REPUBLIKA.CO.ID, JAKARTA -- Penerapan asuransi nelayan dianggap mendesak. Alasannya, risiko pekerjaan yang ditanggung nelayan, khususnya belahan tradisional sangat tinggi. Catatan dari Badan Penyelenggara Jaminan Sosial Ketenagakerjaan (BPJS TK) menyebutkan bahwa sepanjang tahun 2013 saja, sebanyak 255 nelayan meninggal saat melaut.
Direktur Perluasan Kepesertaan dan Hubungan Antarlembaga BPJS Ketenagakerjaan E Ilyas Lubis menilai, kondisi ini seharusnya sudah membuat nelayan masuk ke dalam BPJS TK. Ia menjelaskan, terdapat sejumlah penilaian yang menjadikan nelayan layak masuk ke dalam jaminan sosial oleh BPJS TK. Selain terkait tingginya risiko sosial yang dihadapi oleh nelayan dalam melaksanakan aktivitasnya, tidak dilindunginya nelayan dalam program jaminan sosial berdampak pada kesejahteraan dan produktivitas. Selain itu, keberadaan asuransi nelayan kita berdasarkan pada UU Nomor 7 Tahun 2016 tentang Perlindungan dan Pemberdayaan Nelayan, Pembudi Daya Ikan, dan Petambak Garam.
Sebagai tenaga kerja bukan penerima upah, Ilyas menyebutkan, akan ada alokasi anggaran sebesar Rp 250 miliar untuk memberikan subsidi atas premi yang harus dibayarkan pemerintah. Artinya, dengan target penerima subsidi sebanyak 1 juta nelayan tradisional maka akan tersedia premi sebesar Rp 250 ribu untuk satu nelayan. Ada dua jenis perlindungan yang akan diterima oleh nelayan melalui BPJS Ketenagakerjaan, yakni perlindungan kecelakaan kerja dan kematian.

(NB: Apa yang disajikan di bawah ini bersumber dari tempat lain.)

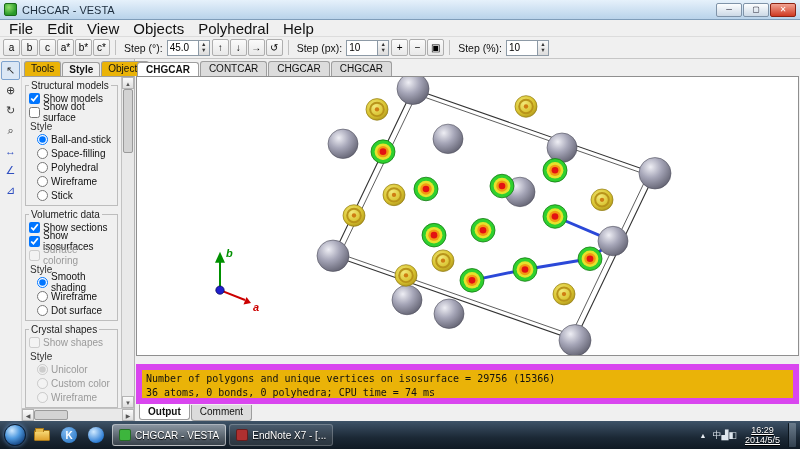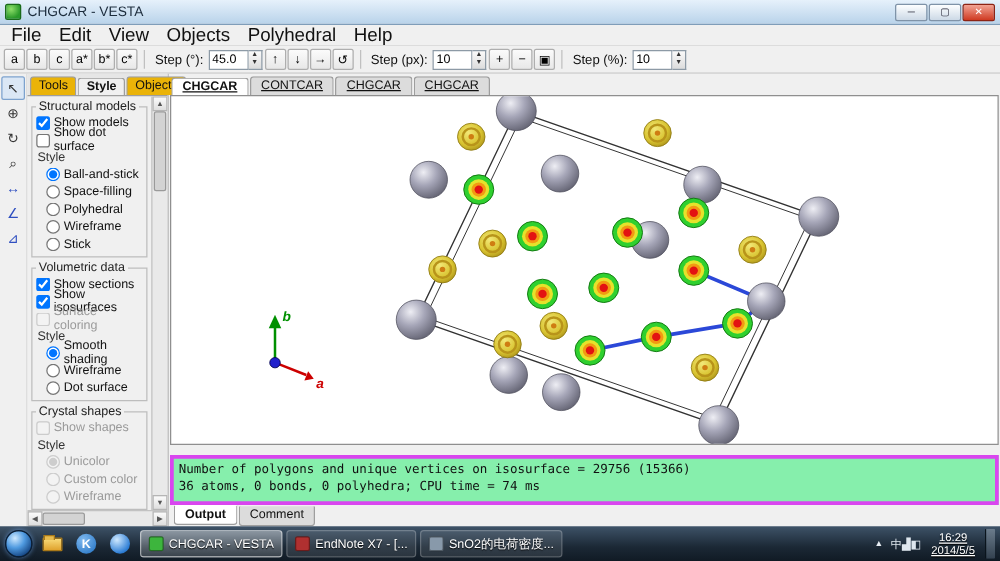"CHGCAR" .doc-tabs { text-decoration: underline -> none }
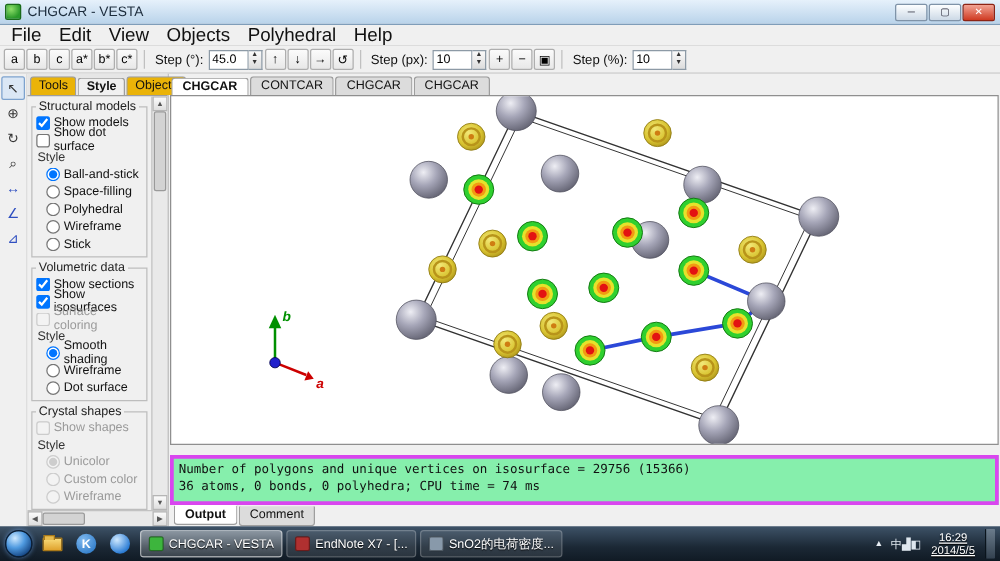"Number of polygons and unique" .log { background: #86efac -> #eab308; border: 3px solid #d946ef -> 6px solid #d946ef }
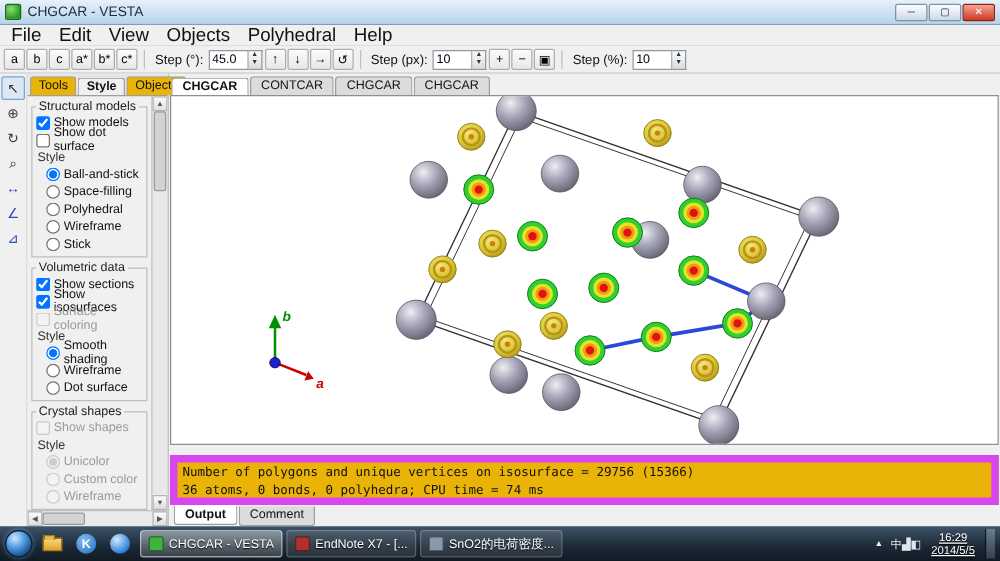"SnO2的电荷密度..." div.task-btn { html: <div> <span></span> <span>SnO2的电荷密度...</span> </div> -> none }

"Misal ada gangguan sarana penangkapan dan perlindungan atas kecelakaan kerja. Jadi, perlindungan yang diberikan oleh kami terhadap para nelayan baik nelayan yang bekerja pada perusahaan besar atau yang kecil jaminannya sama besar dan sama luas," ujar Ilyas dalam sebuah diskusi, di Jakarta, Senin (2/5).
Ilyas melanjutkan, bentuk perlindungan yang bisa didapatkan nelayan nantinya berupa penggantian pengobatan yang akan ditanggung hingga sembuh. Begitu pula apabila terjadi kecelakaan kerja yang menyebabkan hilangnya nyawa nelayan, maka akan ada penggantian upah sesuai besaran penerimaan yang diterima oleh nelayan yang bersangkutan.
"Dan khusus untuk nelayan kecil akan ditanggung oleh pemerintah untuk iurannya. Dan agar berkesinambungan, maka saya sarankan nelayan juga ikut jaminan hari tua," kata Ilyas.
Sementara itu, Direktur Pengawasan Asuransi Otoritas Jasa Keuangan (OJK) Ahmad Nasrullah menyebutkan, dalam menyiapkan asuransi nelayan ini pihaknya belum memastikan apakah hanya akan melibatkan perbankan Badan Usaha Milik Negara (BUMN) atau akan melibatkan swasta.
"Keinginan dari Bu Menteri (BUMN), setidaknya keluarga ahli waris bisa dapat santunan. Mengenai besaran, masih kita diskusikan. Dari kami masih bahas dari premi sekian nanti benefit berapa," katanya.
Ketua Pusat Kajian Jaminan Sosial Nasional (PKJSN) Ridwan Max Sijabat mengatakan, sudah menjadi kewajiban pemerintah untuk memberikan jaminan sosial kepada seluruh rakyatnya seperti yang diamanatkan dalam Undang-Undang Nomor 40 Tahun 2004 tentang Sistem Jaminan Sosial Nasional (SJSN). Sedangkan, dalam Undang-Undang Nomor 24 Tahun 2011 tentang BPJS, peran BPJS Ketenagakerjaan sudah sangat jelas untuk melindungi seluruh pekerja, baik formal maupun informal. Perlindungan yang harus diberikan meliputi jaminan kecelakaan kerja (JKK), jaminan kematian (JK), jaminan hari tua (JHT), dan juga jaminan pensiun.
"Jadi, pemerintah memang wajib memberikan perlindungan dasar kepada seluruh warganya," katanya.